[Items from a dataset]
--- START ---

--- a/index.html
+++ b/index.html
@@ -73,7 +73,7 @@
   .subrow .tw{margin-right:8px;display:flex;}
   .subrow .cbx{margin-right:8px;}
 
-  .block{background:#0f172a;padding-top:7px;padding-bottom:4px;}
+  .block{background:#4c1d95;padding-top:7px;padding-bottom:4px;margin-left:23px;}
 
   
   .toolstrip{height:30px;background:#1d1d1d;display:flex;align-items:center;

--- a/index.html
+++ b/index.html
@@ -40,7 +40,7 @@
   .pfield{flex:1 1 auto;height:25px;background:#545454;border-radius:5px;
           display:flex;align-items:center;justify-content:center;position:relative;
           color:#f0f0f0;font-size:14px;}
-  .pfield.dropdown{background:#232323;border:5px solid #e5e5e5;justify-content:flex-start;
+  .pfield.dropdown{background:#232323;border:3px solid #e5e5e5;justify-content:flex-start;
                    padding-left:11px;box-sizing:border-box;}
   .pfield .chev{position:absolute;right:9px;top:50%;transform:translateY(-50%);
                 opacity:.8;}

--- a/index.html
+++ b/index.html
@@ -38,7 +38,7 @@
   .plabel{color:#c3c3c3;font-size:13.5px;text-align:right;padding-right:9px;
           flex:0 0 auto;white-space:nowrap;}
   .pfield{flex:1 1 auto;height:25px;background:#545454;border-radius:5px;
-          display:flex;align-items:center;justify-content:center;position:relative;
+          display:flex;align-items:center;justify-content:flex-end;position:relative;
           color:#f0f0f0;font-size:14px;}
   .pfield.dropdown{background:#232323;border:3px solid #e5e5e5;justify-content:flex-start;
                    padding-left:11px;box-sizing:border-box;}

--- END ---

The word "background": say how many lines of the records hold it, and give nothing but the number.

WRITTEN SOLUTION → 8